AIM OF THE EXERCISE: For this listing, the lines between the one holding "position:absolute; left:0; top:32px;" and the one holding "align-items:center; margin-left:26px; gap:0;", inclusive, must be set down exactly.

[THE DATA Boundary: Start]

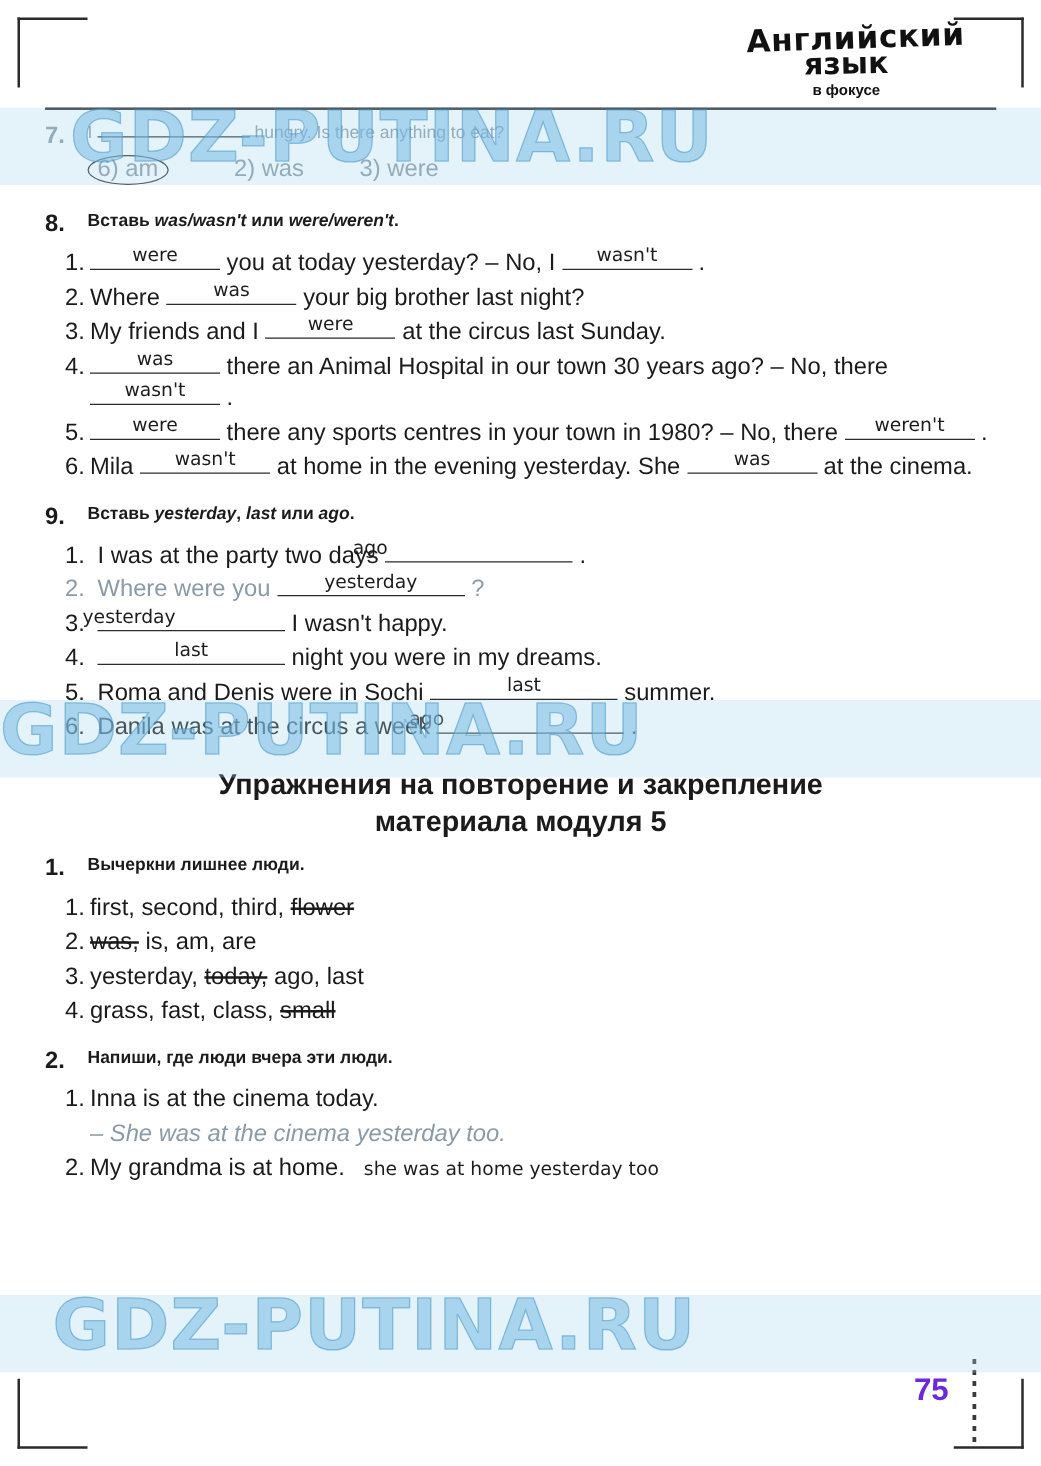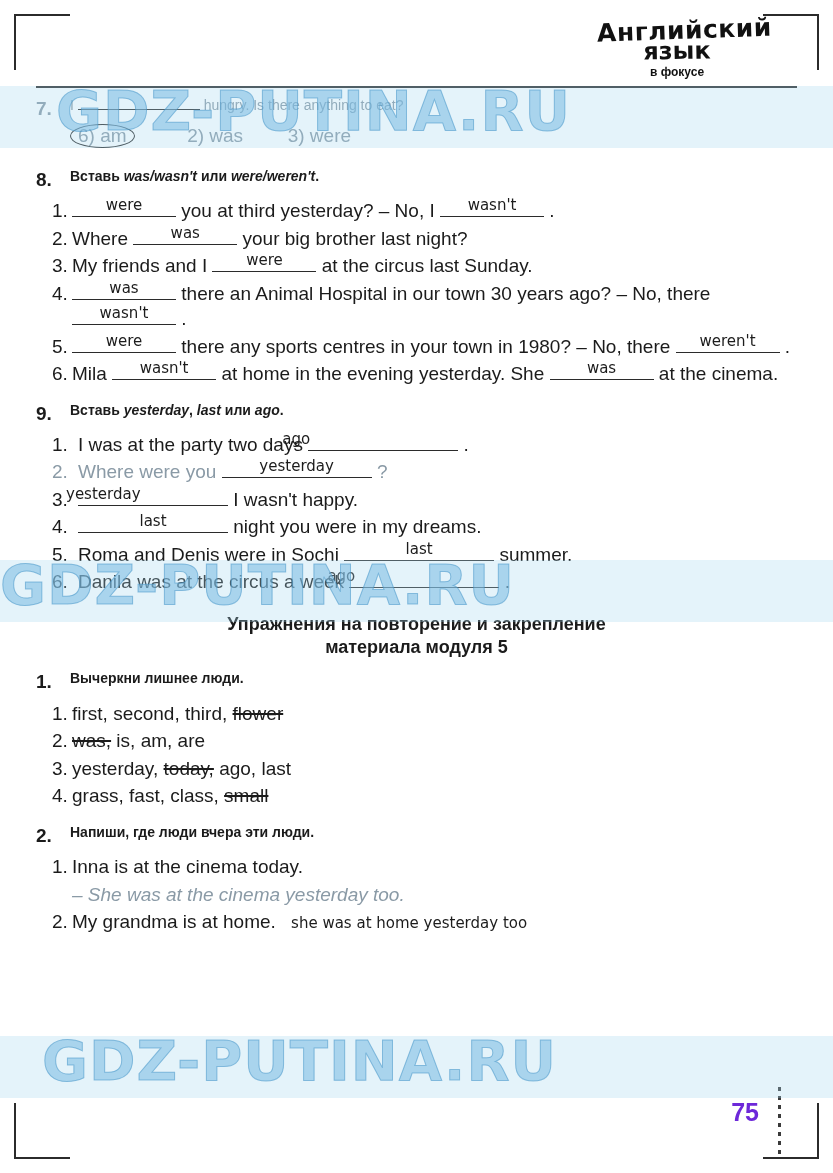--- a/index.html
+++ b/index.html
@@ -179,21 +179,21 @@
     font-size: 15px;
     color: #1c1c1c;
   }
   .b85 { width: 104px; }
   .b100 { width: 122px; }
   .b130 { width: 150px; }
 
   .module-title {
     text-align: center;
     font-weight: bold;
-    font-size: 18px;
+    font-size: 23px;
     margin: 18px 0 6px 0;
     line-height: 1.3;
   }
   .strike {
     text-decoration: line-through;
     text-decoration-thickness: 1.5px;
   }
   .ans-italic {
     font-style: italic;
   }
@@ -285,21 +285,21 @@
       <div class="ex-title">
         <span>Вставь </span><span class="ital">was/wasn't</span><span> или </span><span class="ital">were/weren't</span><span>.</span>
       </div>
     </div>
 
     <ul class="items" style="margin-top:6px;">
       <li class="item">
         <span class="n">1.</span>
         <span class="txt">
           <span class="blank b85"><span class="hw">were</span></span>
-          <span>you at third yesterday? – No, I</span>
+          <span>you at today yesterday? – No, I</span>
           <span class="blank b85"><span class="hw">wasn't</span></span>
           <span>.</span>
         </span>
       </li>
       <li class="item">
         <span class="n">2.</span>
         <span class="txt">
           <span>Where</span>
           <span class="blank b85"><span class="hw">was</span></span>
           <span>your big brother last night?</span>

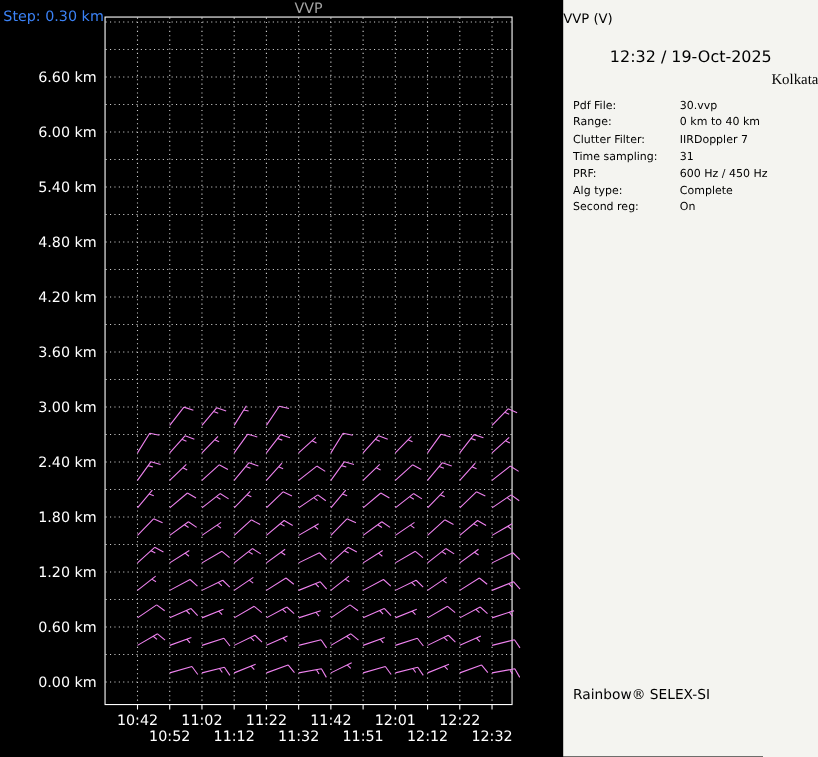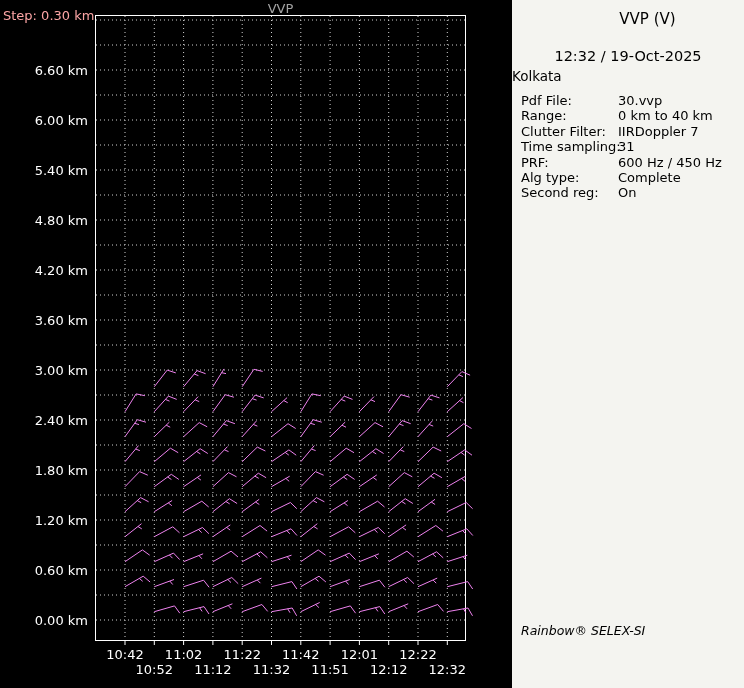--- a/index.html
+++ b/index.html
@@ -4,33 +4,33 @@
 <style>
   * { box-sizing: border-box; }
   html, body { margin: 0; padding: 0; background: #000; }
   .app {
     position: relative; width: 744px; height: 688px; overflow: hidden;
     font-family: "DejaVu Sans", "Liberation Sans", sans-serif;
     background: #000;
   }
   .chart-region { position: absolute; left: 0; top: 0; width: 512px; height: 688px; background: #000; }
   #plot-svg { position: absolute; left: 0; top: 0; }
-  .step-label { position: absolute; left: 3px; top: 8px; color: #fca5a5; font-size: 13px; white-space: nowrap; }
+  .step-label { position: absolute; left: 3px; top: 8px; color: #3b82f6; font-size: 13px; white-space: nowrap; }
   .chart-title { position: absolute; left: 95px; top: 1px; width: 371px; text-align: center; color: #a3a3a3; font-size: 13px; }
   .info-panel {
     position: absolute; left: 512px; top: 0; width: 232px; height: 688px;
     background: #f4f4f0; color: #000;
   }
-  .panel-title { margin-top: 10px; text-align: center; font-size: 15px; padding-left: 39px; }
+  .panel-title { margin-top: 10px; text-align: left; font-size: 12px; }
   .panel-datetime { margin-top: 20px; text-align: center; font-size: 14.5px; }
-  .panel-site { margin-top: 4px; text-align: left; font-size: 13.5px; }
-  .fields { margin: 9px 4px 0 9px; font-size: 13px; line-height: 15.4px; }
+  .panel-site { margin-top: 4px; text-align: right; font-size: 13.5px; font-family: Liberation Serif, serif; }
+  .fields { margin: 9px 4px 0 9px; font-size: 10px; line-height: 15.4px; }
   .field-row { white-space: nowrap; }
   .field-label { display: inline-block; width: 97px; vertical-align: top; }
-  .panel-footer { position: absolute; left: 9px; bottom: 50px; font-size: 12.5px; font-style: italic; }
+  .panel-footer { position: absolute; left: 9px; bottom: 50px; font-size: 12.5px; }
   svg text { font-family: "DejaVu Sans", "Liberation Sans", sans-serif; }
 </style>
 </head>
 <body>
 
 <div class="app">
 
   <div class="chart-region">
     <svg id="plot-svg" width="512" height="688">
         <line x1="96" y1="620" x2="465" y2="620" stroke="#d0d0d0" stroke-width="1" stroke-dasharray="1 3"></line>

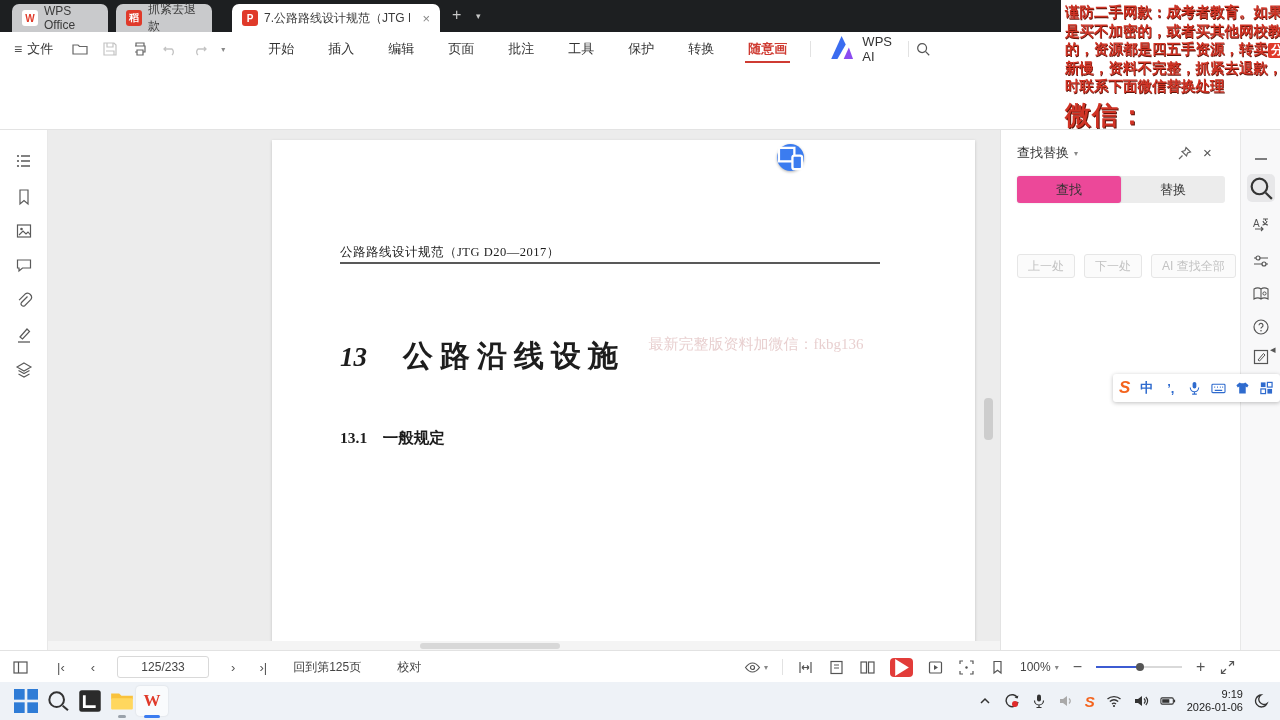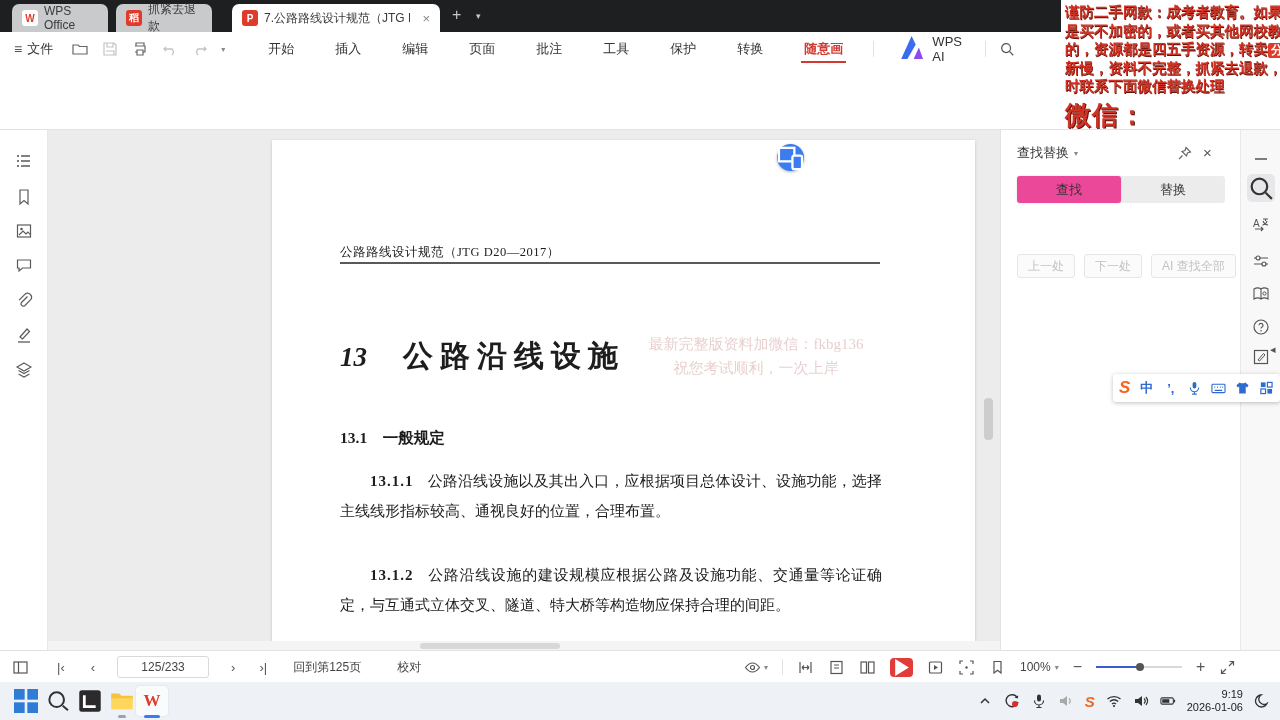--- a/index.html
+++ b/index.html
@@ -15,21 +15,21 @@
   .tab .close { margin-left:6px; color:#888; font-size:13px; }
   .tab-plus { position:absolute; left:452px; top:7px; color:#c7c7c7; font-size:16px; line-height:16px; }
   .tab-caret { position:absolute; left:476px; top:11px; color:#c7c7c7; font-size:9px; }
 
   
   .menubar { position:absolute; left:0; top:32px; width:1280px; height:34px; background:#fff; display:flex; align-items:center; }
   .menubar .mfile { display:flex; align-items:center; gap:5px; margin-left:14px; font-size:13px; color:#333; }
   .qicons { display:flex; align-items:center; gap:12px; margin-left:18px; }
   .qicons .qi { width:18px; height:18px; color:#666; }
   .qicons .qi.dis { color:#c3c3c3; }
-  .mitems { display:flex; align-items:center; margin-left:26px; gap:7px; }
+  .mitems { display:flex; align-items:center; margin-left:26px; gap:0; }
   .mi { font-size:13px; color:#333; padding:0 17px; height:34px; line-height:34px; position:relative; }
   .mi.active { color:#cf3b32; font-weight:bold; }
   .mi.active::after { content:""; position:absolute; left:14px; right:14px; bottom:3px; height:2px; background:#cf3b32; }
   .mdiv { width:1px; height:16px; background:#e2e2e2; margin:0 6px; }
   .wpsai { display:flex; align-items:center; gap:6px; font-size:13px; color:#333; padding:0 10px; }
 
   
   .toolbar { position:absolute; left:0; top:66px; width:1280px; height:64px; background:#fff; border-bottom:1px solid #e3e3e3; }
   .tdiv { position:absolute; top:76px; width:1px; height:44px; background:#e8e8e8; }
   .trow { position:absolute; display:flex; align-items:center; gap:6px; font-size:12px; color:#333; }
@@ -333,35 +333,29 @@
       </span>
   </div>
 
   <div class="docarea">
     <div class="page doc-serif">
       <div class="doc-header">公路路线设计规范（JTG D20—2017）</div>
       <div class="doc-hr"></div>
 
       <div class="watermark doc-serif">
         <div>最新完整版资料加微信：fkbg136</div>
-        <div>祝您考试顺利，一次上岸</div>
       </div>
 
       <div class="chapter">
         <span class="chap-num">13</span>
         <span class="chap-title">公路沿线设施</span>
       </div>
 
       <div class="sec-head">13.1　一般规定</div>
 
-      <div class="paras">
-        <p><b>13.1.1</b><span>公路沿线设施以及其出入口，应根据项目总体设计、设施功能，选择主线线形指标较高、通视良好的位置，合理布置。</span></p>
-        <p><b>13.1.2</b><span>公路沿线设施的建设规模应根据公路及设施功能、交通量等论证确定，与互通式立体交叉、隧道、特大桥等构造物应保持合理的间距。</span></p>
-
-      </div>
     </div>
 
     <div class="fab">
       <svg width="14" height="14" viewBox="0 0 14 14">
           <rect x="1" y="2" width="8" height="7" fill="none" stroke="#fff" stroke-width="1.2"></rect>
           <rect x="8" y="6" width="5" height="7" rx="1" fill="#3b7cf0" stroke="#fff" stroke-width="1.2"></rect>
         </svg>
     </div>
 
     <div class="vscroll"></div>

[THE DATA Boundary: End]

OUTPUT:
   .menubar { position:absolute; left:0; top:32px; width:1280px; height:34px; background:#fff; display:flex; align-items:center; }
   .menubar .mfile { display:flex; align-items:center; gap:5px; margin-left:14px; font-size:13px; color:#333; }
   .qicons { display:flex; align-items:center; gap:12px; margin-left:18px; }
   .qicons .qi { width:18px; height:18px; color:#666; }
   .qicons .qi.dis { color:#c3c3c3; }
-  .mitems { display:flex; align-items:center; margin-left:26px; gap:7px; }
+  .mitems { display:flex; align-items:center; margin-left:26px; gap:0; }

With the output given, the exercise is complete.